La voz de la señora Ross se hizo entonces un poco reservada.
—Sí, señor. Un caballero muy agradable, pero... vaya, no parece un amigo muy apropiado para la señorita Sarah, según nuestras ideas. ¡Claro que en Londres hay otras costumbres! Es una pena que su hermana esté tan mal de salud. Le han hecho una operación. El primer día que estuvo aquí parecía que estaba bien, pero aquel mismo día, después de batir los puddings, se volvió a poner mala y desde entonces ha estado siempre en la cama. ¡Seguro que se habrá levantado demasiado pronto, después de la operación! ¡Ay, estos médicos de ahora le echan a uno del hospital cuando casi no puede uno sostenerse en pie! La mujer de mi sobrino...
Y la señora Ross se metió en una larga y animada relación del tratamiento recibido por sus parientes en los hospitales, comparándolo desfavorablemente con la consideración que habían tenido con ellos en otros tiempos.
Poirot hizo los oportunos comentarios de condolencia.
—Sólo me queda —dijo— darle las gracias por esta exquisita y suculenta comida. ¿Me permite una pequeña muestra de mi agradecimiento?
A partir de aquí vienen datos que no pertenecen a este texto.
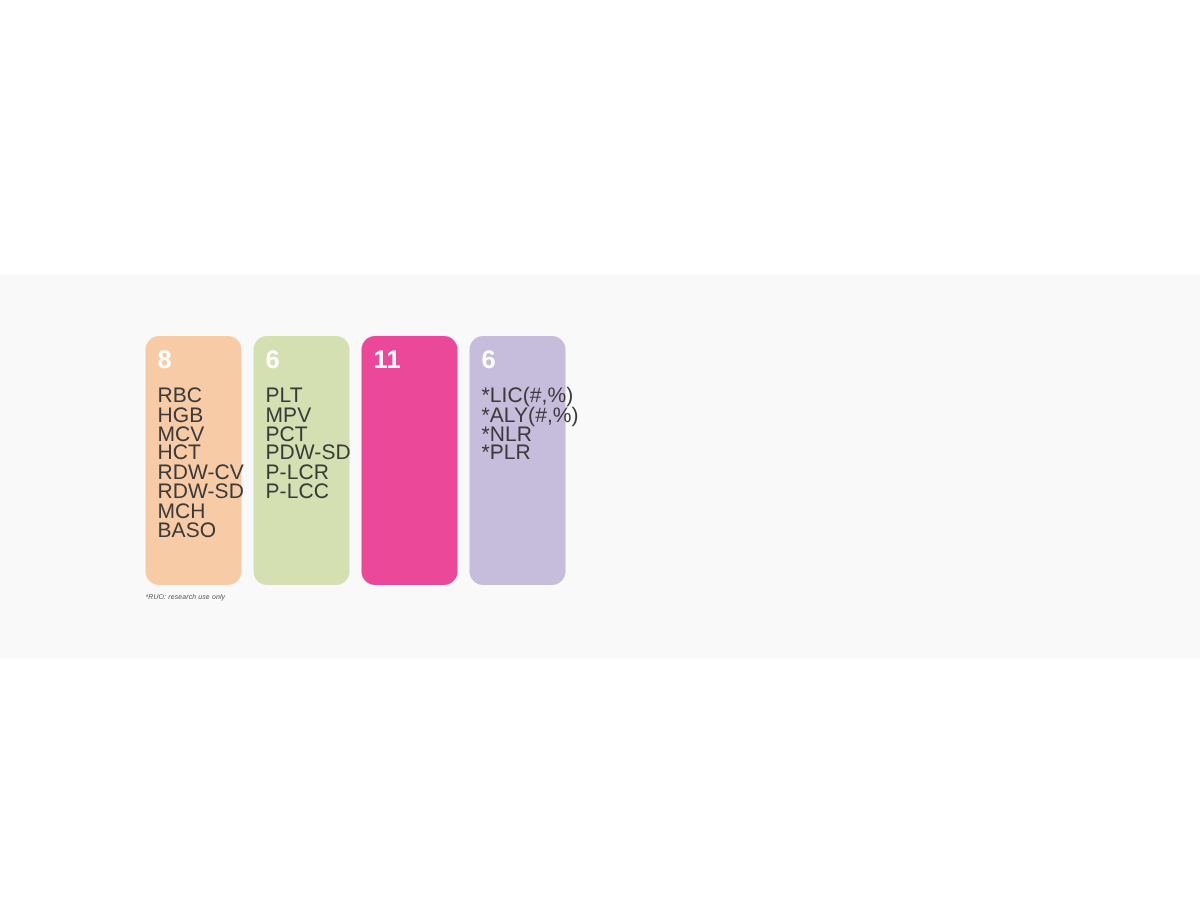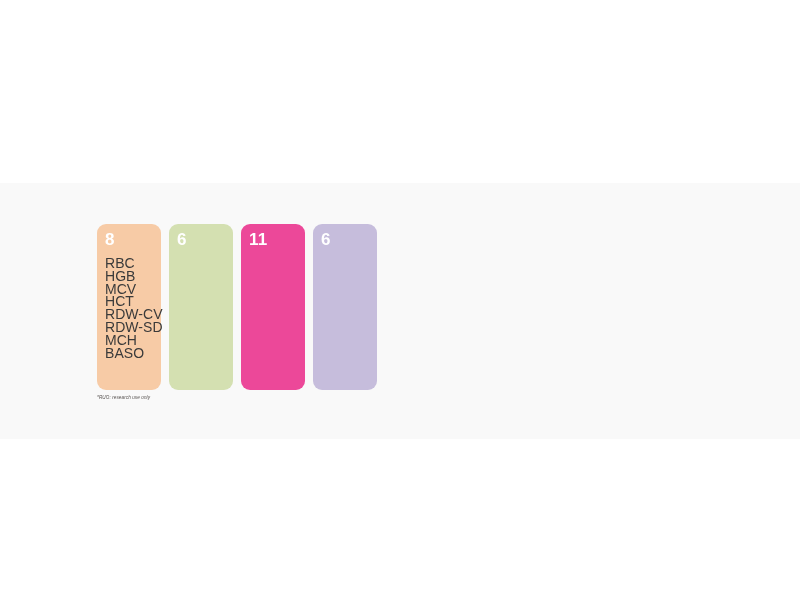--- a/index.html
+++ b/index.html
@@ -106,6 +106,14 @@
 
   <div class="card" style="background: rgb(212, 224, 177);">
     <span class="card-count">6</span>
+    <ul class="card-list">
+      <li>PLT</li>
+      <li>MPV</li>
+      <li>PCT</li>
+      <li>PDW-SD</li>
+      <li>P-LCR</li>
+      <li>P-LCC</li>
+    </ul>
   </div>
 
   <div class="card" style="background: #ec4899;">

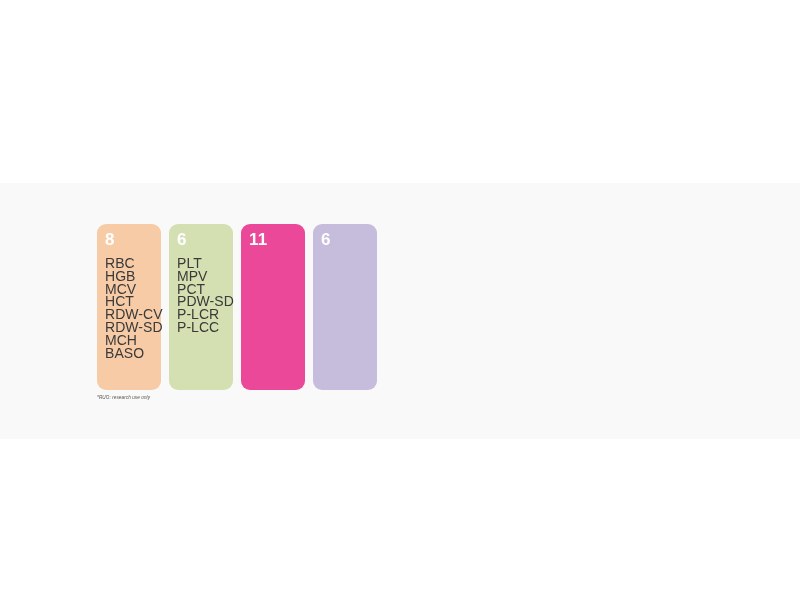--- a/index.html
+++ b/index.html
@@ -122,6 +122,12 @@
 
   <div class="card" style="background: rgb(198, 189, 220);">
     <span class="card-count">6</span>
+    <ul class="card-list">
+      <li>*LIC(#,%)</li>
+      <li>*ALY(#,%)</li>
+      <li>*NLR</li>
+      <li>*PLR</li>
+    </ul>
   </div>
 
 </div>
Un billete nuevo de cinco libras pasó de su mano a la de la señora Ross, que dijo por pura fórmula:
—No debía usted hacer esto, señor.
—Insisto. Insisto.
—Bueno, señor, pues muchas gracias —La señora Ross aceptó el tributo como homenaje merecido—. Le deseo, señor, unas felices Pascuas y próspero Año Nuevo.
CAPITULO V
EL final del día de Navidad fue muy parecido al final de la mayoría de los días de Navidad. Se encendió el árbol y a la hora del té se sirvió una espléndida tarta de Navidad, que fue recibida con elogios, pero de la que se comió moderadamente. A última hora se sirvió una cena fría.
Poirot y sus anfitriones se fueron temprano a la cama.
—Buenas noches, monsieur Poirot —dijo la señora Lacey—. Espero que se haya divertido.
—Ha sido un día maravilloso, señora. Maravilloso.
—Parece que está usted muy pensativo —añadió la señora Lacey.
—Estoy pensando en el pudding de Navidad.
—¿A lo mejor lo encontró usted un poco pesado? —preguntó la dama con delicadeza.
—No, no. No hablo gastronómicamente. Estoy pensando en su significado.
—Desde luego, es una tradición —dijo la señora Lacey—. Bueno, buenas noches, monsieur Poirot, y no sueñe demasiado con puddings de Navidad y empanadas de frutas secas.
—Sí —murmuró Poirot para sí, mientras se desnudaba—. Ese pudding es un problema. Hay algo aquí que no comprendo en absoluto —meneó la cabeza con irritación—. Bueno, ya veremos.
Después de algunos preparativos, Poirot se acostó, pero no se durmió.
Unas dos horas más tarde, su paciencia fue recompensada. La puerta de su dormitorio se abrió muy suavemente. Sonrió para sí. Estaba sucediendo lo que él esperaba que sucediera. Recordó fugazmente la taza de café que Desmond Lee-Wortley le había ofrecido con tanta cortesía. Poco después, aprovechando que Desmond estaba de espaldas, Poirot había dejado la taza unos segundos sobre la mesa. Luego, al parecer, había vuelto a cogerla y Desmond había tenido la satisfacción de verle beber hasta la última gota de café. Una sonrisita subió al bigote de Poirot al pensar que no era él, sino otra persona, quien estaba durmiendo profundamente aquella noche.